*** Block opens ***

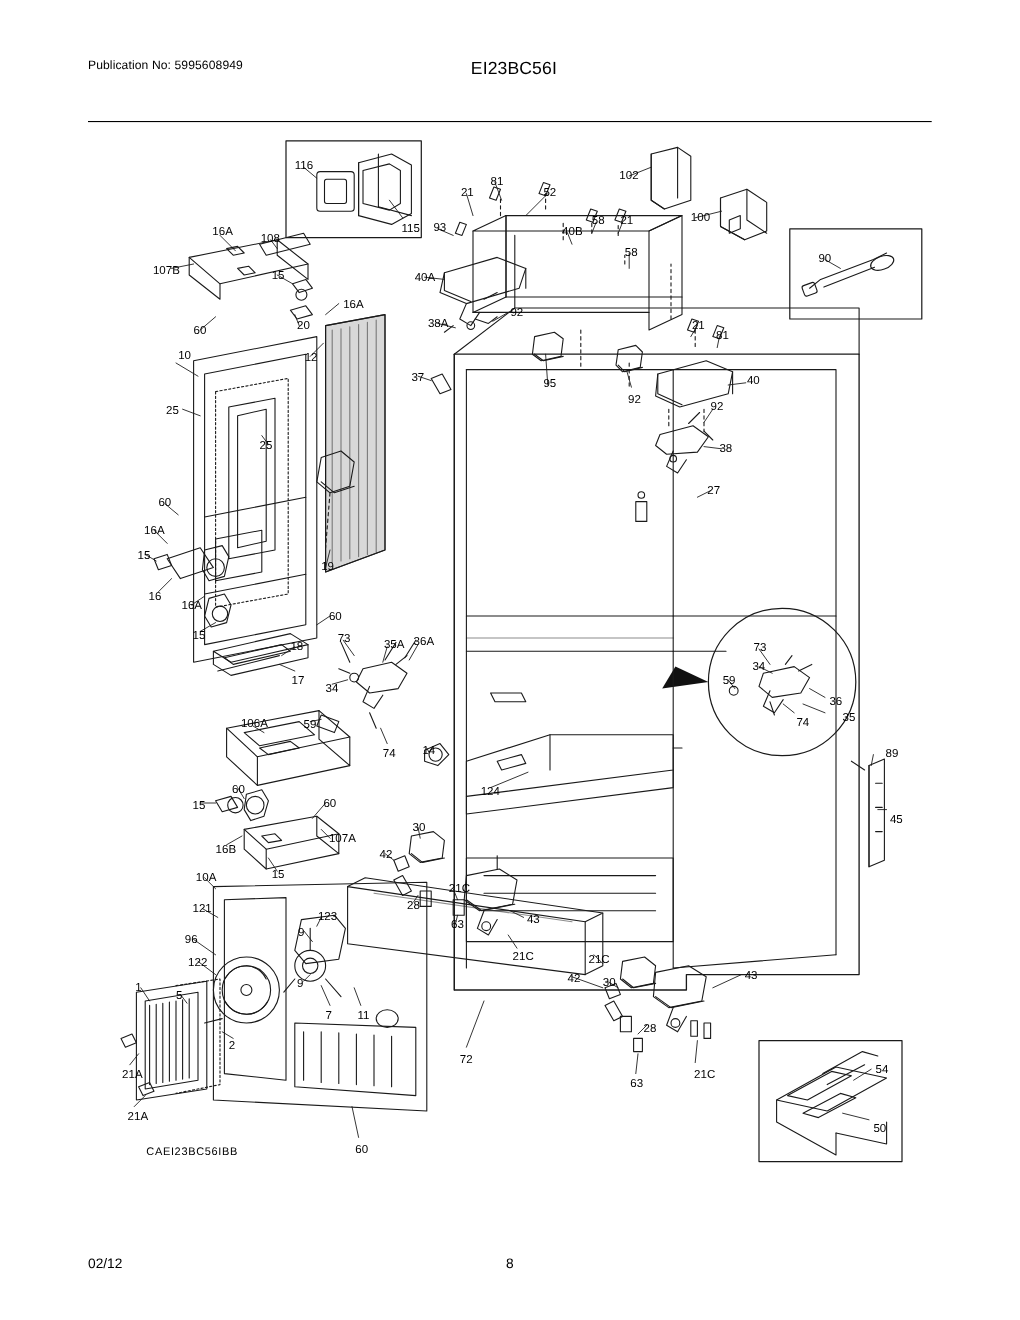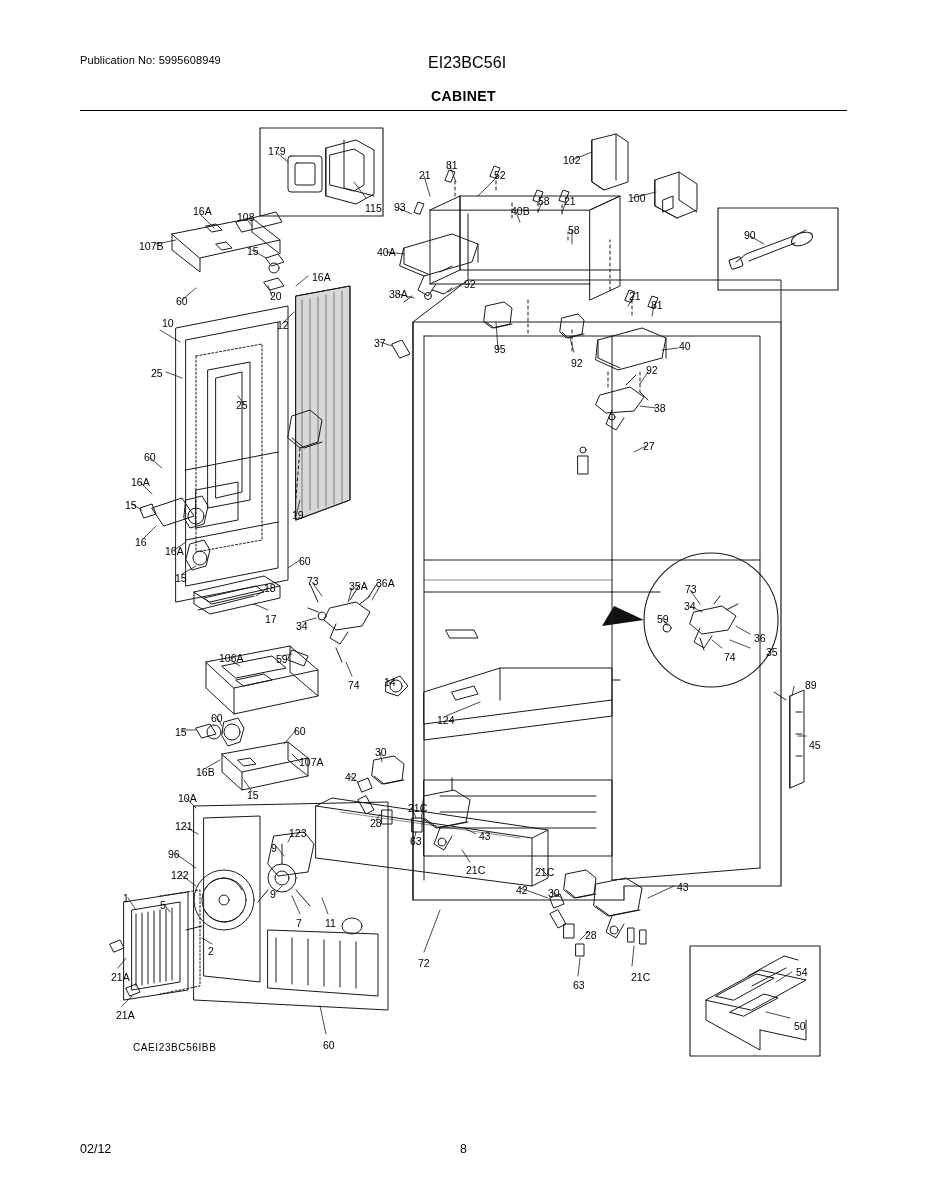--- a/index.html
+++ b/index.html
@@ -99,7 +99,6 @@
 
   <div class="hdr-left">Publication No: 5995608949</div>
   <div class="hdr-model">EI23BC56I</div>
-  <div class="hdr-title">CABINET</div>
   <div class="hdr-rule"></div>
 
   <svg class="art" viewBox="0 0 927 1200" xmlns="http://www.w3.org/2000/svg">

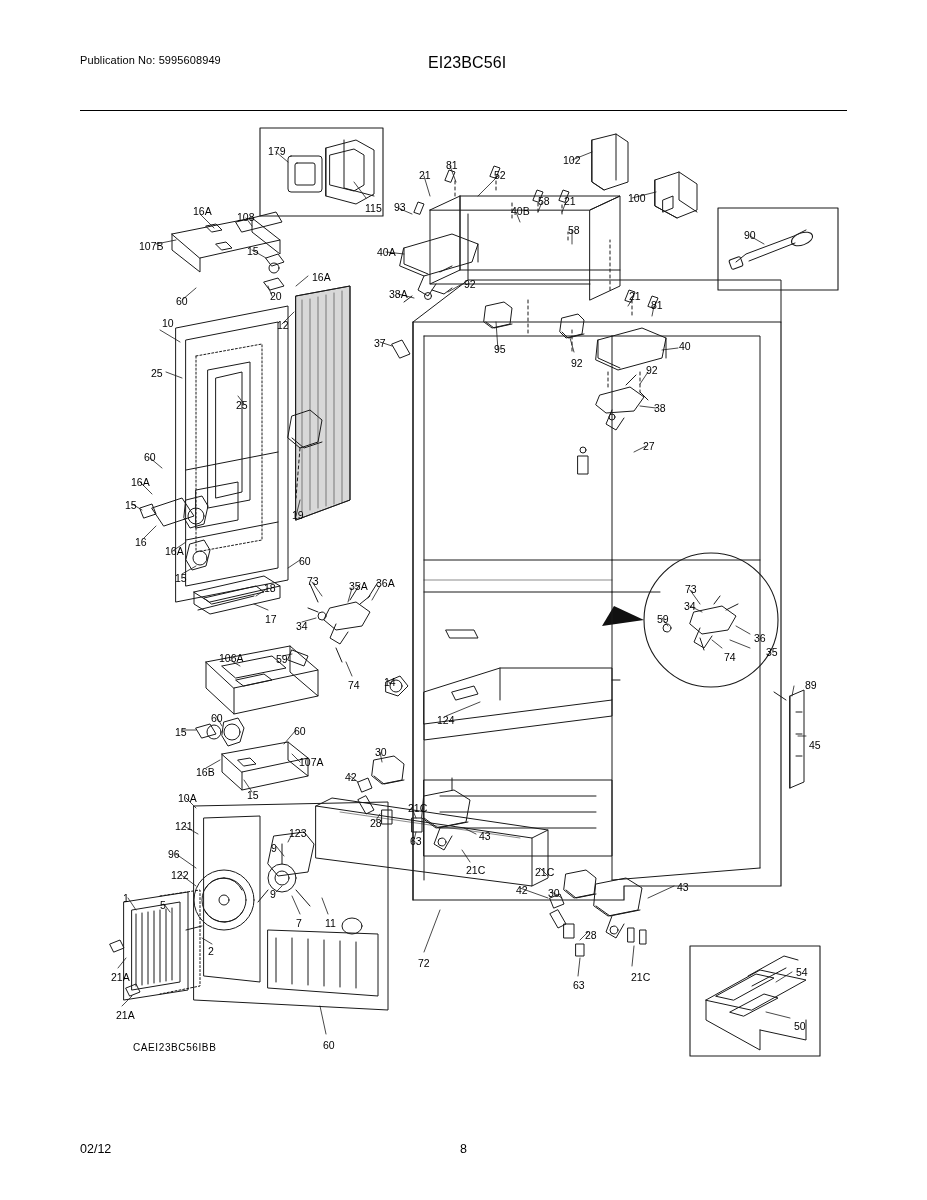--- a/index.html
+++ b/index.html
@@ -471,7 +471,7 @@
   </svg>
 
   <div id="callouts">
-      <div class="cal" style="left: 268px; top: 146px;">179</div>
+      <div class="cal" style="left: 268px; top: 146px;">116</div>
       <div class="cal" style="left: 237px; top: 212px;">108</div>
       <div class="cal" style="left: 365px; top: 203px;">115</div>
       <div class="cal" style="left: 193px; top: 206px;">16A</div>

*** Block closes ***

> What the exercise asks:
What is needed is every record above, returned exactly, with the pictures omitted.

> Result for this task:
--- a/index.html
+++ b/index.html
@@ -99,7 +99,6 @@
 
   <div class="hdr-left">Publication No: 5995608949</div>
   <div class="hdr-model">EI23BC56I</div>
-  <div class="hdr-title">CABINET</div>
   <div class="hdr-rule"></div>
 
   <svg class="art" viewBox="0 0 927 1200" xmlns="http://www.w3.org/2000/svg">

--- a/index.html
+++ b/index.html
@@ -471,7 +471,7 @@
   </svg>
 
   <div id="callouts">
-      <div class="cal" style="left: 268px; top: 146px;">179</div>
+      <div class="cal" style="left: 268px; top: 146px;">116</div>
       <div class="cal" style="left: 237px; top: 212px;">108</div>
       <div class="cal" style="left: 365px; top: 203px;">115</div>
       <div class="cal" style="left: 193px; top: 206px;">16A</div>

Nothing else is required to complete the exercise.